What do you do when faced with a student’s chronic truancy? This being Toolbox Tuesday, the first thing I would mention is to think about the possibility that the absences may be connected to a disability. There have been a few court cases over the past year that have taken districts to task for the failure to consider that possibility. Often this occurs when a private provider has identified a physical or mental impairment and the school is aware of it, but has not suggested special education testing. That sequence of events can lead to a Child Find complaint.
With truancy, whether the student is in your special education program or not, the first step should always involve Truancy Prevention Measures. Stronger action should follow only when the TPMs are not effective. One of the stronger methods available to a school is to file charges against the parent for contributing to the student’s non-attendance.

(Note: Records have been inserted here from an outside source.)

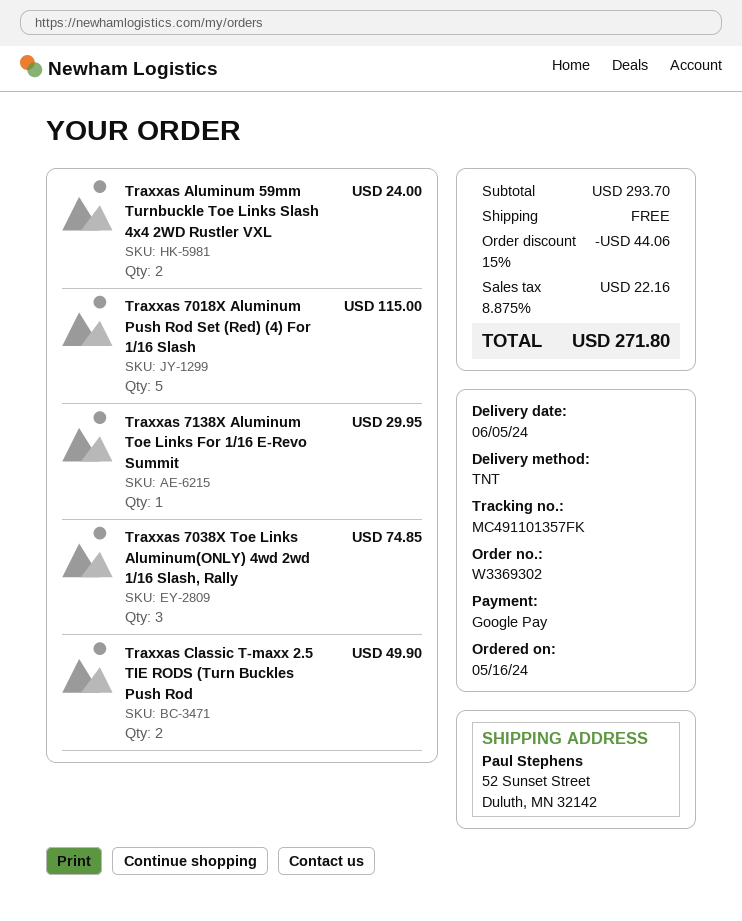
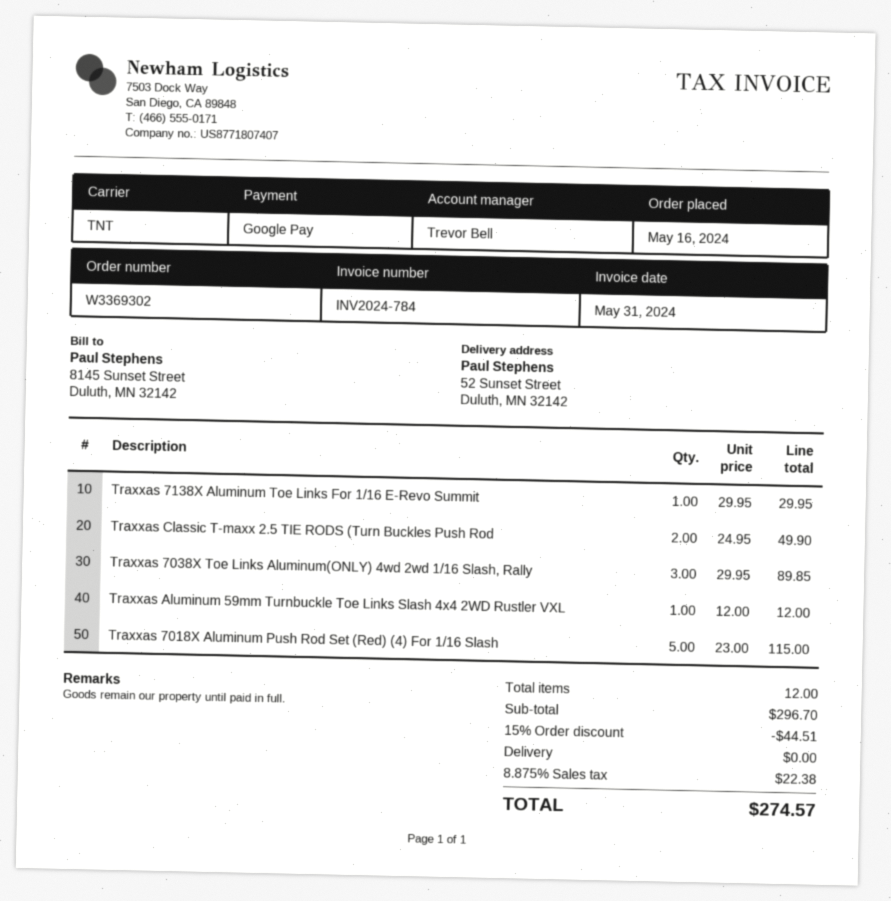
Traxxas Aluminum 59mm Turnbuckle Toe Links Slash 4x4 2WD Rustler VXL: 2 for 24.00 -> 1 for 12.00
Traxxas 7038X Toe Links Aluminum(ONLY) 4wd 2wd 1/16 Slash, Rally: 3 for 74.85 -> 3 for 89.85
subtotal: 293.70 -> 296.70
discount: 15% = 44.06 -> 15% = 44.51
tax: 8.875% = 22.16 -> 8.875% = 22.38
total: 271.80 -> 274.57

HB 3917, which takes effect on September 1, authorizes schools and parents to enter an agreement whereby the parent would participate in “counseling, training, or another program as designated by the school district.” If the parent fulfills the requirements of the training, the court would be required to dismiss the complaint.
We will eventually get rules, materials, and forms from T.E.A. implementing this law. School officials would be wise to make sure that the judges you deal with on truancy cases are aware of this.
DAWG BONE: NOTICE: THE SCHOOL GETS TO DESIGNATE THE “COUNSELING, TRAINING, OR ANOTHER PROGRAM.”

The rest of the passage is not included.